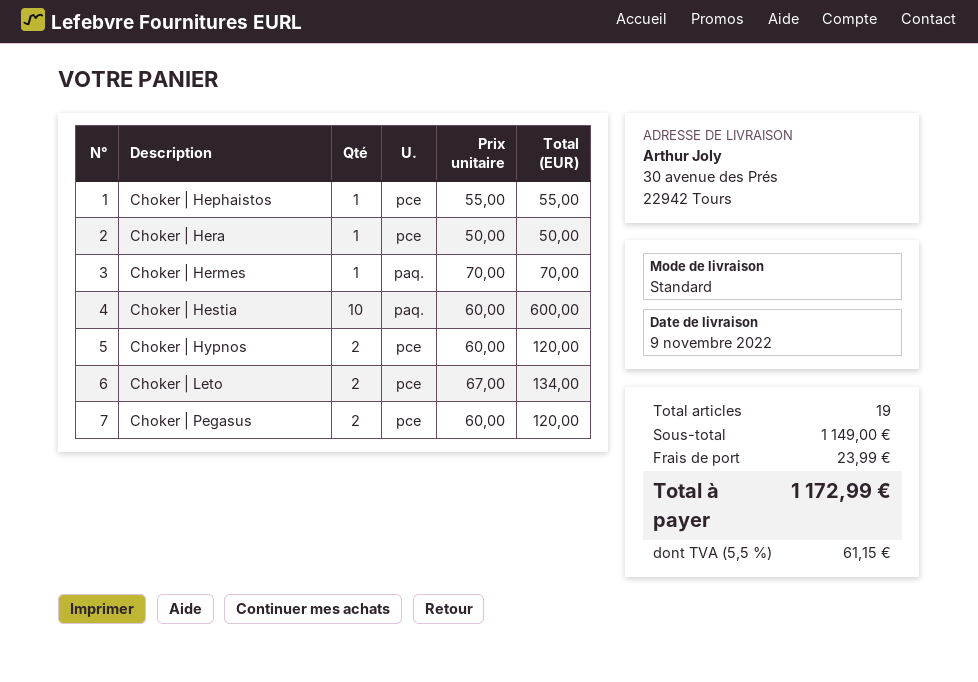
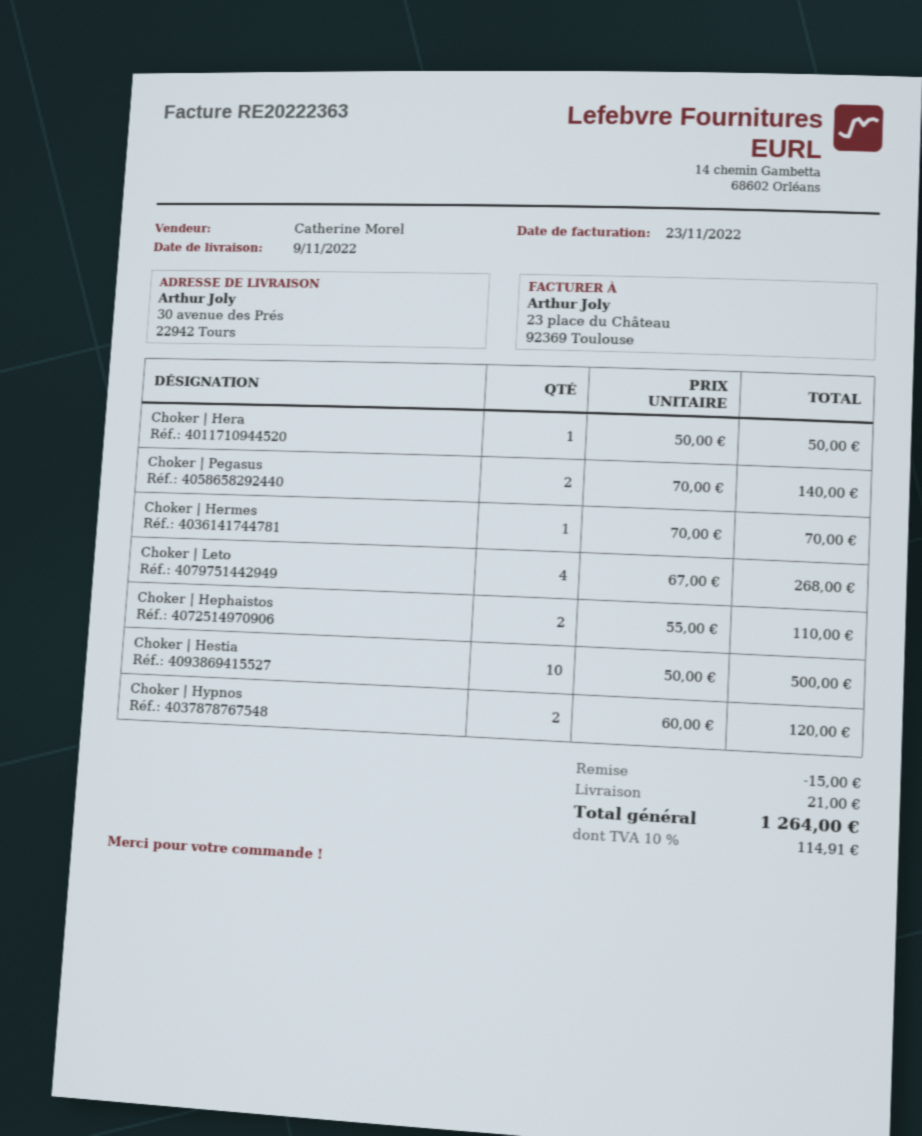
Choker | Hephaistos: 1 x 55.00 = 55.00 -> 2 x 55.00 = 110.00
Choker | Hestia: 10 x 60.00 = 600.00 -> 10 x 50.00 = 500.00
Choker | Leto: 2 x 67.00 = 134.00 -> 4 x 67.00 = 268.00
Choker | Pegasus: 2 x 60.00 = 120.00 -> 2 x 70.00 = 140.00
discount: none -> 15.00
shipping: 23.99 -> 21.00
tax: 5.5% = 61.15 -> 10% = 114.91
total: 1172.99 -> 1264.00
######
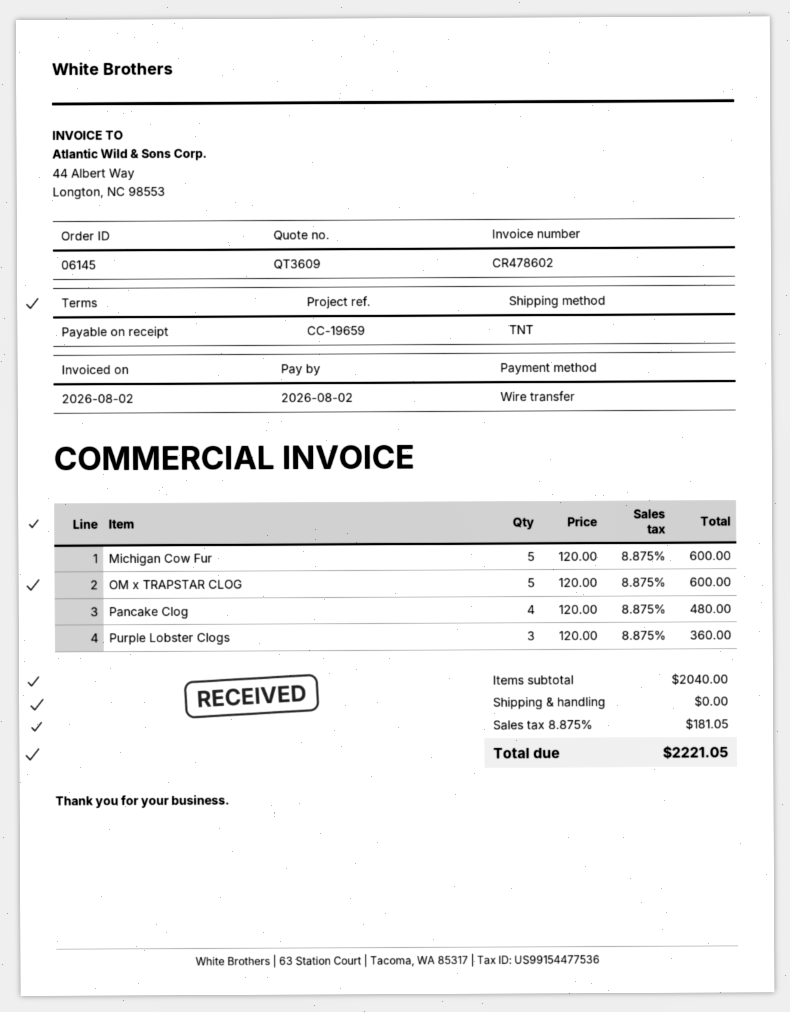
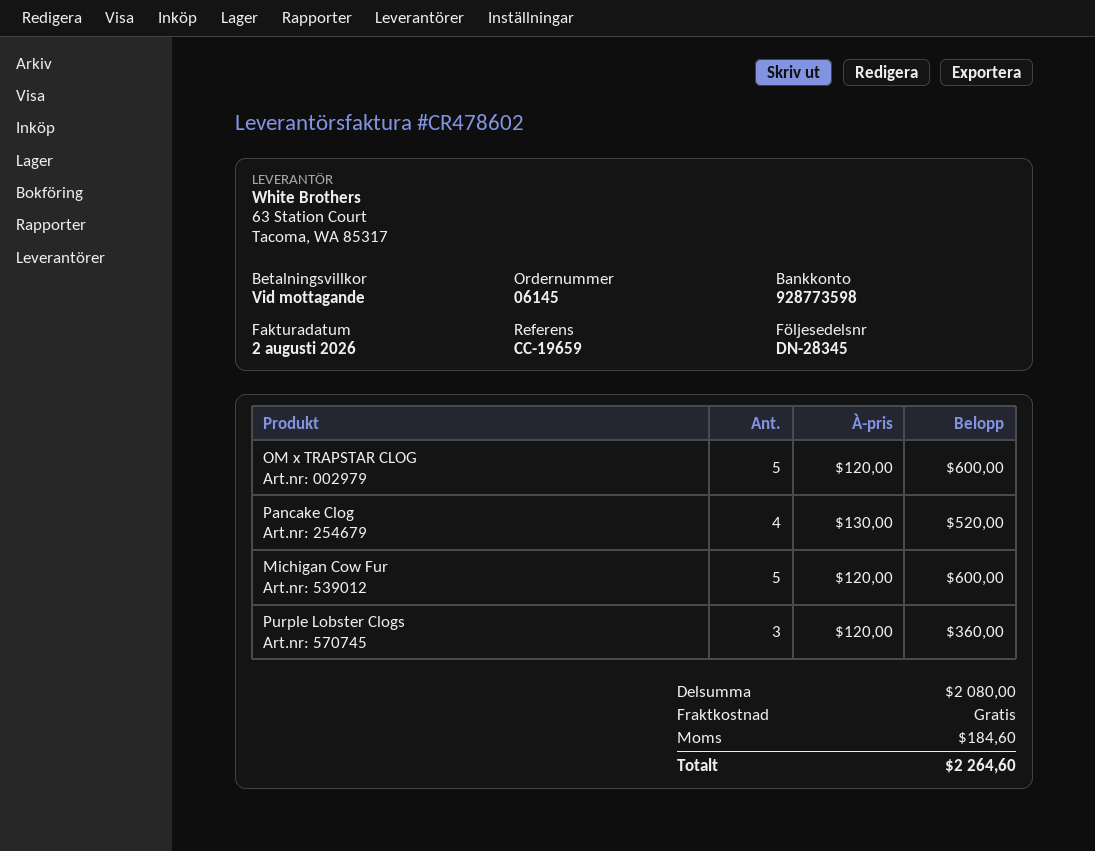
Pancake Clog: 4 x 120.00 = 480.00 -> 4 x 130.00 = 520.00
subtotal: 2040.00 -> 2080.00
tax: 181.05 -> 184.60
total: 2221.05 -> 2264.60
######
The task:
Go through the listing above and work out how many lines contain the string "Choker". Reply with the number alone.

Task solution:
4